<<<<

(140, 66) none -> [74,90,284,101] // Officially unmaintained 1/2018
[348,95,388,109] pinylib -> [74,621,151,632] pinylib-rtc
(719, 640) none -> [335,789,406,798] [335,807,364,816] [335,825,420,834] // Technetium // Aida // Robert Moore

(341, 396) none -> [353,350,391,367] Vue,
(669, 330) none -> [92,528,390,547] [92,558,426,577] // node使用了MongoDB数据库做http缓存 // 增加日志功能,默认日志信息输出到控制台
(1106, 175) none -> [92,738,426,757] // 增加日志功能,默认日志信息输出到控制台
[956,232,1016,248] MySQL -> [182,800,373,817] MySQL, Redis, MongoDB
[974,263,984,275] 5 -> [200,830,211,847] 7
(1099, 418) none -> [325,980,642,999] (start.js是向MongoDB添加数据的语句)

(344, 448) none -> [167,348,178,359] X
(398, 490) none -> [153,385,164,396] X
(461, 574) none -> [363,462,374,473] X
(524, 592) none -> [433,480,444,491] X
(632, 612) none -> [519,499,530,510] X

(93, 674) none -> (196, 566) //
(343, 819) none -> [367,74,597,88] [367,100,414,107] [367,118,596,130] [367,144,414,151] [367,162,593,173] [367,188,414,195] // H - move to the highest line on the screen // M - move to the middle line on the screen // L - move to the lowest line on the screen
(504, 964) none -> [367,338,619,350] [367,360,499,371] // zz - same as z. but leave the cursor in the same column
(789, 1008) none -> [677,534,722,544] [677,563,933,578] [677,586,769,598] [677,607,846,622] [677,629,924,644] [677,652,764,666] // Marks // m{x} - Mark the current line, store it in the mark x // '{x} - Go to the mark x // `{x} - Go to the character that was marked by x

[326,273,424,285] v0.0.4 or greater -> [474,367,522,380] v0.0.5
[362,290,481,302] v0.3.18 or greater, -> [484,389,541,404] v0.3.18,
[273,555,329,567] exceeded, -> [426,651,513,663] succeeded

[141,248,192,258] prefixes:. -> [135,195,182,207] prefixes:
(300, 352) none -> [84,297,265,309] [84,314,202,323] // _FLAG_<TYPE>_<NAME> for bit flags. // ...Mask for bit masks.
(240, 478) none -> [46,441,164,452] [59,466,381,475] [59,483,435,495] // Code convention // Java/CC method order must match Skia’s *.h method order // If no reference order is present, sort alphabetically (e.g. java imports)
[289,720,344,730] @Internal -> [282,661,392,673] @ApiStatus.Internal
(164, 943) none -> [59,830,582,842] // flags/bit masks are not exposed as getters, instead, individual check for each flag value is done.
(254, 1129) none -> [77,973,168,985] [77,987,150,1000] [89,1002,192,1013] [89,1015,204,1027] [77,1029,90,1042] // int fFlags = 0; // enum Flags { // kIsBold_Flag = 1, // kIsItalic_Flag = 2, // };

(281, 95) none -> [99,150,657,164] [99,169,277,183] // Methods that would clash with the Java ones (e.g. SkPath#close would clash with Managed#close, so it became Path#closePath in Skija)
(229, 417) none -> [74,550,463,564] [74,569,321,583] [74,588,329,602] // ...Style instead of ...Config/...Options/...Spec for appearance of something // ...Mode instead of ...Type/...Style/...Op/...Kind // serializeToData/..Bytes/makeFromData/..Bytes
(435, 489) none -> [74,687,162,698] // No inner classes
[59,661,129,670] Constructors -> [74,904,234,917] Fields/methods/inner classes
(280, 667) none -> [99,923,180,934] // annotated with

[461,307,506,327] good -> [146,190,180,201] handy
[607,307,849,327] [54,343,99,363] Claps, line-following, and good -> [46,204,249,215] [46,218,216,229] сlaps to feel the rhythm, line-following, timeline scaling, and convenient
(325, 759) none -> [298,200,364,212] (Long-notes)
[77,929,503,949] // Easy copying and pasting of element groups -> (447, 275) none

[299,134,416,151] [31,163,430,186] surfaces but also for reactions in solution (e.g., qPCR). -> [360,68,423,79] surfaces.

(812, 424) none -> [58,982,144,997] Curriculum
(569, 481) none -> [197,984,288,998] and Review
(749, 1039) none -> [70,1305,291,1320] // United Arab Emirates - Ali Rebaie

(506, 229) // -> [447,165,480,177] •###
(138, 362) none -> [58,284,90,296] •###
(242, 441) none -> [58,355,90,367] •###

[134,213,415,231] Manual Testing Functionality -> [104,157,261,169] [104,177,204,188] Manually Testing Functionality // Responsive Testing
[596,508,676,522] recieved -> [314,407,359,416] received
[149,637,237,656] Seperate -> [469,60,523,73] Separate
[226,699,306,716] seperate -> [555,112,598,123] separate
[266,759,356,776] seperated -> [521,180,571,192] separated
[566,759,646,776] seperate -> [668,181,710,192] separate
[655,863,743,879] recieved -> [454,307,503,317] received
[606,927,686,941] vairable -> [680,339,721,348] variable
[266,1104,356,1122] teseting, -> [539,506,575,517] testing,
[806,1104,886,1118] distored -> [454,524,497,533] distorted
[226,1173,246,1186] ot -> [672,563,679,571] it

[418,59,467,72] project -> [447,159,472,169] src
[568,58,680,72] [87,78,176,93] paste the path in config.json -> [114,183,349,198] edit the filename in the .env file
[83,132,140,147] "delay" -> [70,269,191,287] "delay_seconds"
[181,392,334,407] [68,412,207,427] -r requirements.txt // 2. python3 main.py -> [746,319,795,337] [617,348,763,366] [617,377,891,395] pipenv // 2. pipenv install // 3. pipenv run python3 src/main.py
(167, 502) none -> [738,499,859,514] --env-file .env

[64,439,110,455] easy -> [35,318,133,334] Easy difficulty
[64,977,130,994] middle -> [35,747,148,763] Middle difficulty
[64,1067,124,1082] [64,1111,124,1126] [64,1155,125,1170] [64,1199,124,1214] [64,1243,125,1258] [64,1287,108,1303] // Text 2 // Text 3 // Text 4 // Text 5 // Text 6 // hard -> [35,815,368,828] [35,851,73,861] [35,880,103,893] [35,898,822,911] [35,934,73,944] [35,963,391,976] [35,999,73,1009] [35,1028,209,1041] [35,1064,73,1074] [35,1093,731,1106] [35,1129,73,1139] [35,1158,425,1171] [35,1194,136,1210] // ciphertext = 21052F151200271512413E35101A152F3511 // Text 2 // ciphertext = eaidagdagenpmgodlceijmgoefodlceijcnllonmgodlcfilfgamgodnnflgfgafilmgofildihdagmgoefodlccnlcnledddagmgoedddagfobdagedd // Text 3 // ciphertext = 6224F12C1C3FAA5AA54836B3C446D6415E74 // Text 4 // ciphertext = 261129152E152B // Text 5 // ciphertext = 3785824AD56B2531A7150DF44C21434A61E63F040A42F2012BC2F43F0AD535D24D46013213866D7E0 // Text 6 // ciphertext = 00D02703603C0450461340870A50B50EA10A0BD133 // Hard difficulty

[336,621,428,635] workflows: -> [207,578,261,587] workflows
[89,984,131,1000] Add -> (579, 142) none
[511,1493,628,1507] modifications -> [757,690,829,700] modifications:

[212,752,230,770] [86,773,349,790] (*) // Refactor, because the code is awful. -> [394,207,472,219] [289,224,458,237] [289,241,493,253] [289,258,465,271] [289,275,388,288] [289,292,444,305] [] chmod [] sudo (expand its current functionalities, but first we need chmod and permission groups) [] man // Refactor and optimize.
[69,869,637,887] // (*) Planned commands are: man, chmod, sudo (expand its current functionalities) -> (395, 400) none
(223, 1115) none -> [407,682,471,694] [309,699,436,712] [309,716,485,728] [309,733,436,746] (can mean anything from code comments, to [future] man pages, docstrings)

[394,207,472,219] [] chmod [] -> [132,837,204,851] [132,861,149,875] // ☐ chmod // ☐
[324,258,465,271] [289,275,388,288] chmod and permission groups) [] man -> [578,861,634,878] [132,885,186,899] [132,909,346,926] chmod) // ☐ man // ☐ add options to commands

>>>>

Every entry above should be duplicated exactly.

(140, 66) none -> [74,90,284,101] // Officially unmaintained 1/2018
[348,95,388,109] pinylib -> [74,621,151,632] pinylib-rtc
(719, 640) none -> [335,789,406,798] [335,807,364,816] [335,825,420,834] // Technetium // Aida // Robert Moore

(341, 396) none -> [353,350,391,367] Vue,
(669, 330) none -> [92,528,390,547] [92,558,426,577] // node使用了MongoDB数据库做http缓存 // 增加日志功能,默认日志信息输出到控制台
(1106, 175) none -> [92,738,426,757] // 增加日志功能,默认日志信息输出到控制台
[956,232,1016,248] MySQL -> [182,800,373,817] MySQL, Redis, MongoDB
[974,263,984,275] 5 -> [200,830,211,847] 7
(1099, 418) none -> [325,980,642,999] (start.js是向MongoDB添加数据的语句)

(344, 448) none -> [167,348,178,359] X
(398, 490) none -> [153,385,164,396] X
(461, 574) none -> [363,462,374,473] X
(524, 592) none -> [433,480,444,491] X
(632, 612) none -> [519,499,530,510] X

(93, 674) none -> (196, 566) //
(343, 819) none -> [367,74,597,88] [367,100,414,107] [367,118,596,130] [367,144,414,151] [367,162,593,173] [367,188,414,195] // H - move to the highest line on the screen // M - move to the middle line on the screen // L - move to the lowest line on the screen
(504, 964) none -> [367,338,619,350] [367,360,499,371] // zz - same as z. but leave the cursor in the same column
(789, 1008) none -> [677,534,722,544] [677,563,933,578] [677,586,769,598] [677,607,846,622] [677,629,924,644] [677,652,764,666] // Marks // m{x} - Mark the current line, store it in the mark x // '{x} - Go to the mark x // `{x} - Go to the character that was marked by x

[326,273,424,285] v0.0.4 or greater -> [474,367,522,380] v0.0.5
[362,290,481,302] v0.3.18 or greater, -> [484,389,541,404] v0.3.18,
[273,555,329,567] exceeded, -> [426,651,513,663] succeeded

[141,248,192,258] prefixes:. -> [135,195,182,207] prefixes:
(300, 352) none -> [84,297,265,309] [84,314,202,323] // _FLAG_<TYPE>_<NAME> for bit flags. // ...Mask for bit masks.
(240, 478) none -> [46,441,164,452] [59,466,381,475] [59,483,435,495] // Code convention // Java/CC method order must match Skia’s *.h method order // If no reference order is present, sort alphabetically (e.g. java imports)
[289,720,344,730] @Internal -> [282,661,392,673] @ApiStatus.Internal
(164, 943) none -> [59,830,582,842] // flags/bit masks are not exposed as getters, instead, individual check for each flag value is done.
(254, 1129) none -> [77,973,168,985] [77,987,150,1000] [89,1002,192,1013] [89,1015,204,1027] [77,1029,90,1042] // int fFlags = 0; // enum Flags { // kIsBold_Flag = 1, // kIsItalic_Flag = 2, // };

(281, 95) none -> [99,150,657,164] [99,169,277,183] // Methods that would clash with the Java ones (e.g. SkPath#close would clash with Managed#close, so it became Path#closePath in Skija)
(229, 417) none -> [74,550,463,564] [74,569,321,583] [74,588,329,602] // ...Style instead of ...Config/...Options/...Spec for appearance of something // ...Mode instead of ...Type/...Style/...Op/...Kind // serializeToData/..Bytes/makeFromData/..Bytes
(435, 489) none -> [74,687,162,698] // No inner classes
[59,661,129,670] Constructors -> [74,904,234,917] Fields/methods/inner classes
(280, 667) none -> [99,923,180,934] // annotated with

[461,307,506,327] good -> [146,190,180,201] handy
[607,307,849,327] [54,343,99,363] Claps, line-following, and good -> [46,204,249,215] [46,218,216,229] сlaps to feel the rhythm, line-following, timeline scaling, and convenient
(325, 759) none -> [298,200,364,212] (Long-notes)
[77,929,503,949] // Easy copying and pasting of element groups -> (447, 275) none

[299,134,416,151] [31,163,430,186] surfaces but also for reactions in solution (e.g., qPCR). -> [360,68,423,79] surfaces.

(812, 424) none -> [58,982,144,997] Curriculum
(569, 481) none -> [197,984,288,998] and Review
(749, 1039) none -> [70,1305,291,1320] // United Arab Emirates - Ali Rebaie

(506, 229) // -> [447,165,480,177] •###
(138, 362) none -> [58,284,90,296] •###
(242, 441) none -> [58,355,90,367] •###

[134,213,415,231] Manual Testing Functionality -> [104,157,261,169] [104,177,204,188] Manually Testing Functionality // Responsive Testing
[596,508,676,522] recieved -> [314,407,359,416] received
[149,637,237,656] Seperate -> [469,60,523,73] Separate
[226,699,306,716] seperate -> [555,112,598,123] separate
[266,759,356,776] seperated -> [521,180,571,192] separated
[566,759,646,776] seperate -> [668,181,710,192] separate
[655,863,743,879] recieved -> [454,307,503,317] received
[606,927,686,941] vairable -> [680,339,721,348] variable
[266,1104,356,1122] teseting, -> [539,506,575,517] testing,
[806,1104,886,1118] distored -> [454,524,497,533] distorted
[226,1173,246,1186] ot -> [672,563,679,571] it

[418,59,467,72] project -> [447,159,472,169] src
[568,58,680,72] [87,78,176,93] paste the path in config.json -> [114,183,349,198] edit the filename in the .env file
[83,132,140,147] "delay" -> [70,269,191,287] "delay_seconds"
[181,392,334,407] [68,412,207,427] -r requirements.txt // 2. python3 main.py -> [746,319,795,337] [617,348,763,366] [617,377,891,395] pipenv // 2. pipenv install // 3. pipenv run python3 src/main.py
(167, 502) none -> [738,499,859,514] --env-file .env

[64,439,110,455] easy -> [35,318,133,334] Easy difficulty
[64,977,130,994] middle -> [35,747,148,763] Middle difficulty
[64,1067,124,1082] [64,1111,124,1126] [64,1155,125,1170] [64,1199,124,1214] [64,1243,125,1258] [64,1287,108,1303] // Text 2 // Text 3 // Text 4 // Text 5 // Text 6 // hard -> [35,815,368,828] [35,851,73,861] [35,880,103,893] [35,898,822,911] [35,934,73,944] [35,963,391,976] [35,999,73,1009] [35,1028,209,1041] [35,1064,73,1074] [35,1093,731,1106] [35,1129,73,1139] [35,1158,425,1171] [35,1194,136,1210] // ciphertext = 21052F151200271512413E35101A152F3511 // Text 2 // ciphertext = eaidagdagenpmgodlceijmgoefodlceijcnllonmgodlcfilfgamgodnnflgfgafilmgofildihdagmgoefodlccnlcnledddagmgoedddagfobdagedd // Text 3 // ciphertext = 6224F12C1C3FAA5AA54836B3C446D6415E74 // Text 4 // ciphertext = 261129152E152B // Text 5 // ciphertext = 3785824AD56B2531A7150DF44C21434A61E63F040A42F2012BC2F43F0AD535D24D46013213866D7E0 // Text 6 // ciphertext = 00D02703603C0450461340870A50B50EA10A0BD133 // Hard difficulty

[336,621,428,635] workflows: -> [207,578,261,587] workflows
[89,984,131,1000] Add -> (579, 142) none
[511,1493,628,1507] modifications -> [757,690,829,700] modifications:

[212,752,230,770] [86,773,349,790] (*) // Refactor, because the code is awful. -> [394,207,472,219] [289,224,458,237] [289,241,493,253] [289,258,465,271] [289,275,388,288] [289,292,444,305] [] chmod [] sudo (expand its current functionalities, but first we need chmod and permission groups) [] man // Refactor and optimize.
[69,869,637,887] // (*) Planned commands are: man, chmod, sudo (expand its current functionalities) -> (395, 400) none
(223, 1115) none -> [407,682,471,694] [309,699,436,712] [309,716,485,728] [309,733,436,746] (can mean anything from code comments, to [future] man pages, docstrings)

[394,207,472,219] [] chmod [] -> [132,837,204,851] [132,861,149,875] // ☐ chmod // ☐
[324,258,465,271] [289,275,388,288] chmod and permission groups) [] man -> [578,861,634,878] [132,885,186,899] [132,909,346,926] chmod) // ☐ man // ☐ add options to commands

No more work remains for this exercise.